Although it can be seen as a time-consuming task, the work done in the case of Gavardo municipality shows how the creation of a BIS may provide a ready-to-use information package to be exploited by different applications. The availability of integrated building data allowed for proceeding with the automatic computation of the primary energy demand for heating in a district of more than 150 buildings. The main scope of this application was to highlight a retrofitting potential at the macro scale that could help trigger a systemic renovation intervention at district/city scale. The accuracy of the obtained energy estimates can be considered to be sufficient at district scale, however it clearly requires further investigation and refinement at the building level, as the current results show. Nevertheless, the good correspondence between estimated and measured energy values at the district scale is a positive indicator, remarking how the availability of integrated building data may enable the development of tools and methods to support public policy makers in the pursuit of sustainability goals.

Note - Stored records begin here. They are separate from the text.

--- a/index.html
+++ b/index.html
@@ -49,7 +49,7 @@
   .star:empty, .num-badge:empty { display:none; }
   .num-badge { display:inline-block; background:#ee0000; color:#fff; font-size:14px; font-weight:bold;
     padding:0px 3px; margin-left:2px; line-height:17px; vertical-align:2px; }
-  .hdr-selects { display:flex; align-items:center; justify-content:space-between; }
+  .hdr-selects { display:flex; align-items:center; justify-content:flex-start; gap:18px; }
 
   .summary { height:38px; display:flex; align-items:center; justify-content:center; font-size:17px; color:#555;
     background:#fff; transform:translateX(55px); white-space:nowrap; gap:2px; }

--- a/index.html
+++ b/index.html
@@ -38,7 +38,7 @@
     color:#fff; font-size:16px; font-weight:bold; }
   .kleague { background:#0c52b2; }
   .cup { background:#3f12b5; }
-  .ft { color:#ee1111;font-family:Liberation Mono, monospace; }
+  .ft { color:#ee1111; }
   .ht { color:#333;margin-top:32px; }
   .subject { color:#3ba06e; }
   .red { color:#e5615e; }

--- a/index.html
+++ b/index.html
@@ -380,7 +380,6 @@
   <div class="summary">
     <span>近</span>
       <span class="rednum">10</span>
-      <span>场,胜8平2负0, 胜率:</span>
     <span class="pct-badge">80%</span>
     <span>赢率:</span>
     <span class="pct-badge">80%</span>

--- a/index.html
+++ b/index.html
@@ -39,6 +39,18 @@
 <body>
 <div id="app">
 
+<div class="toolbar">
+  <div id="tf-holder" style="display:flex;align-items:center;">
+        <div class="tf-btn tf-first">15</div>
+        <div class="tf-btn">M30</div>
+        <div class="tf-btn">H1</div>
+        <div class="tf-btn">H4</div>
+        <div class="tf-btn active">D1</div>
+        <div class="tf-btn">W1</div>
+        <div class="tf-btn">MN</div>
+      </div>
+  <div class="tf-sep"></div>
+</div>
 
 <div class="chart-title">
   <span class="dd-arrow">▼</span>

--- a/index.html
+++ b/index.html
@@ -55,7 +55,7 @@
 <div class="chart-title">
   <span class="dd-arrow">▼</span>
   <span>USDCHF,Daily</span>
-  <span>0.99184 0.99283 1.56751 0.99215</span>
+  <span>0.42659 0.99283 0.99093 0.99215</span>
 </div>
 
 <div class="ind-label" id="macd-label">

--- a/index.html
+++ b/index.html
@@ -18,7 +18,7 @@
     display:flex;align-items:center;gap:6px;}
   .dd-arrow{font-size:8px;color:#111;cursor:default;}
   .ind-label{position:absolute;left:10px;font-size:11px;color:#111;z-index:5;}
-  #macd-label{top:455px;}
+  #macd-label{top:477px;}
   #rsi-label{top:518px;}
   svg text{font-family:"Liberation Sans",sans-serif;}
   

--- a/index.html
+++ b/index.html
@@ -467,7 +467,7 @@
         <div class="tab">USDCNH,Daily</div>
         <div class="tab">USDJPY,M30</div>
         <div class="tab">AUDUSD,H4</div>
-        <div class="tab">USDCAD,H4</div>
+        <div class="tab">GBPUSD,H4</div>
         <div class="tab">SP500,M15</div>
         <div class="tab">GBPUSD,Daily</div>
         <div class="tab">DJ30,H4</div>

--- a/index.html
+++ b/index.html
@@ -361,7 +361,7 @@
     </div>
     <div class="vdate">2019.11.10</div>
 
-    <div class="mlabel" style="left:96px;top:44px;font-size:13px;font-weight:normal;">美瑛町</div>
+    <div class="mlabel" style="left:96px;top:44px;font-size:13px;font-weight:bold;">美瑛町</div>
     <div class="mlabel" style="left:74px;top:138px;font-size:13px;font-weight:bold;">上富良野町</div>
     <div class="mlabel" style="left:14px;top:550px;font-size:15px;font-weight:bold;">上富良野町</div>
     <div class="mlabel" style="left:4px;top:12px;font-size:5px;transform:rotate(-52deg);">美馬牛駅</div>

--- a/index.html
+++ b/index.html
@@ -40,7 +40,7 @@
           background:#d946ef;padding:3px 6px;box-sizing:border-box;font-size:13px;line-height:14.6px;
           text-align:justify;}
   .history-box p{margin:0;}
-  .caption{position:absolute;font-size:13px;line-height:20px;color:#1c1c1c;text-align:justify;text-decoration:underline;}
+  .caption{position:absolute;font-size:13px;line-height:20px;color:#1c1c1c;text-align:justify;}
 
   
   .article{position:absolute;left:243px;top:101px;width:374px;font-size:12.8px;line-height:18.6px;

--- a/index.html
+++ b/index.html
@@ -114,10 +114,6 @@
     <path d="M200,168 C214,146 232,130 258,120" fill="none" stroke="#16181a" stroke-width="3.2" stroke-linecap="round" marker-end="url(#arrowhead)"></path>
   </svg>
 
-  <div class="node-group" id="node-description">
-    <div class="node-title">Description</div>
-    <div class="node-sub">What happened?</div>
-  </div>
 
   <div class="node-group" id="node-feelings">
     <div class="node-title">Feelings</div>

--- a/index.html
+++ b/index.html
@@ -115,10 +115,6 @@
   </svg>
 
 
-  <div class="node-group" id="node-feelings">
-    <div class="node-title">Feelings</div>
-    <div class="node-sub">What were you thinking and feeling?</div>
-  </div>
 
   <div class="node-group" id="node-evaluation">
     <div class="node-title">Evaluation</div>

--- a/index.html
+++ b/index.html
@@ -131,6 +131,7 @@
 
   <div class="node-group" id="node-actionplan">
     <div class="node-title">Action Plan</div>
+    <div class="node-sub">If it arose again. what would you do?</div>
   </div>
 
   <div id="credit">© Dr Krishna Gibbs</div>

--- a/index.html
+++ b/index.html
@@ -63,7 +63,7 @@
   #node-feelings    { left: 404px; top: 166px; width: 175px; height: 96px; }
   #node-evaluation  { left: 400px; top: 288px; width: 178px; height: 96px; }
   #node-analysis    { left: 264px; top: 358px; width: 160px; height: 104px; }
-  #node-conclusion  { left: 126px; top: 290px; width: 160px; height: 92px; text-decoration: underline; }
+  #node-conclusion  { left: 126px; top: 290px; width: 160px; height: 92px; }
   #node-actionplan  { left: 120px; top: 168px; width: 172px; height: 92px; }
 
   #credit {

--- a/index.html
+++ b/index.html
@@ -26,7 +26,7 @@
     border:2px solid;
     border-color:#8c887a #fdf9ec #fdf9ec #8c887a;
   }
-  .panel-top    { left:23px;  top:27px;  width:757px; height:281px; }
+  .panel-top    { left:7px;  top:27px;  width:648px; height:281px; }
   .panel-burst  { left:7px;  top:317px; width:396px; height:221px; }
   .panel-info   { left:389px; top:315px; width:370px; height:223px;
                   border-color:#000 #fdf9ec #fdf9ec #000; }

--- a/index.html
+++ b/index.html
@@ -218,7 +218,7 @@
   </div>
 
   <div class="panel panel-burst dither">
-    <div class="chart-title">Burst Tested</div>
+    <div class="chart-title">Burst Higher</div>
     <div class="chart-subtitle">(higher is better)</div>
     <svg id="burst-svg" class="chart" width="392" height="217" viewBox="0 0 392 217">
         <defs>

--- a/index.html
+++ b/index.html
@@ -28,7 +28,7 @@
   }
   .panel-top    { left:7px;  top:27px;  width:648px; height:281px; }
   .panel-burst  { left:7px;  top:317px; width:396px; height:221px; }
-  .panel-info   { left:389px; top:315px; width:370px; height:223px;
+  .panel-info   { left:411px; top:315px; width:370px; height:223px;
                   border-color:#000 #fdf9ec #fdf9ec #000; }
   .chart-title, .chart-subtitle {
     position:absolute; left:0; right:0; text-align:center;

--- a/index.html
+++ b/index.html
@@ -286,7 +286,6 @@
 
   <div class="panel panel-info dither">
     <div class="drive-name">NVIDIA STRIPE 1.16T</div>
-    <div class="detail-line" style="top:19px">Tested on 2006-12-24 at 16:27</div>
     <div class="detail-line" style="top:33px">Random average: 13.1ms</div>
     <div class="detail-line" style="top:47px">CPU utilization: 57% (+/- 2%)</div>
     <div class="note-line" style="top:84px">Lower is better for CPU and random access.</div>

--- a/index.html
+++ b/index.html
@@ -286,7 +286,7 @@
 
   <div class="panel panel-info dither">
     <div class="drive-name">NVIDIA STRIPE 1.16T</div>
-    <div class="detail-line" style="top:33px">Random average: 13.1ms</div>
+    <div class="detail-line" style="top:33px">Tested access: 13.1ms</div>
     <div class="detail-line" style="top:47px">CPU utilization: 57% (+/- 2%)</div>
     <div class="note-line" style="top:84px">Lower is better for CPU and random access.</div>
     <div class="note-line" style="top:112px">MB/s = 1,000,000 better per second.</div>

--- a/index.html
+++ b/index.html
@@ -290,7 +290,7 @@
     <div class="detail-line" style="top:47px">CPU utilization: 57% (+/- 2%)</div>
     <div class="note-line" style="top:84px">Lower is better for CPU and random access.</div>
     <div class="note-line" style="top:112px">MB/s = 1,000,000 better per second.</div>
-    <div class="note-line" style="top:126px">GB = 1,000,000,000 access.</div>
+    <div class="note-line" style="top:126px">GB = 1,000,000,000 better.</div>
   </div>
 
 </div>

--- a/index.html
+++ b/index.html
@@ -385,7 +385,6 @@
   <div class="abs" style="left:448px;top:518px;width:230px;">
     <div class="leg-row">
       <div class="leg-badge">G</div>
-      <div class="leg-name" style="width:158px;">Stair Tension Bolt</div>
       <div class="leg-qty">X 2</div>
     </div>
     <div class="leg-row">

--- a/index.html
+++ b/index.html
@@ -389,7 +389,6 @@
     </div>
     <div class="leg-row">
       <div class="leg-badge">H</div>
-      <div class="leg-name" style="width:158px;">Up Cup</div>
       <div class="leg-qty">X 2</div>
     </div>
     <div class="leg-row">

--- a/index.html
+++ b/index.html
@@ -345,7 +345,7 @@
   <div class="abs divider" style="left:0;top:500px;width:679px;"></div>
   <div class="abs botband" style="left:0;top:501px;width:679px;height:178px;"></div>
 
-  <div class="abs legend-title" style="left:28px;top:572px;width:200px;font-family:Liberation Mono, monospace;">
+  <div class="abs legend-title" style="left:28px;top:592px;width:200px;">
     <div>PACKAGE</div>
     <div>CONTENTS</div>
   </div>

In addition, the building data were modelled according to CityGML in order to test how existing archives may be effectively mapped to this standard data model, as well as to evaluate the chance to profitably adopt an international and widely recognized standard. First, a base city model was created from the BIS through an extraction, transformation, and load workflow. Thanks to the already available (free and open-source) 3D City Database, all data could be stored in a relational, CityGML-compliant database. In line with the energy analysis, the implementation of the Energy ADE was also tested and energy-related parameters were modelled for all buildings within the focus area. This experience demonstrates how the creation of a standard-compliant city model is achievable. The Gavardo city model is one of the few examples in Italy of integrated and harmonized building data, modelled according to an open, internationally recognized standard, and the first in Italy to test and take advantage of the Energy ADE. Given the adoption of publicly available data, this experience may be replicated in other Italian local administrations.
Further development of the research will aim to improve the degree of automation, to facilitate the integration of building data, and to improve seamless update mechanism to guarantee good data quality. From this point-of-view, an ontology-based approach for data integration should allow to overcome problems due to the materialization of integrated data, easing the retrieval of updated information. Also, the slowly but constantly increasing availability of BIM (Building Information Modelling) models will be an opportunity to widen the range of standardized building data sources.
Nevertheless, the creation of a BIS does not have to be interpreted as a finish line, but rather as a starting point for the reorganization and the qualitative improvement of public information on buildings. The integration and harmonisation of heterogeneous data sources represents a good chance to test data coherence, solving possible inconsistencies through the comparison with the real world. The final goal of creating such a hub of integrated information is the actual matching between data and reality. Thus, the creation of a BIS is a chance to trigger the definition of efficiency strategies in the management of public data.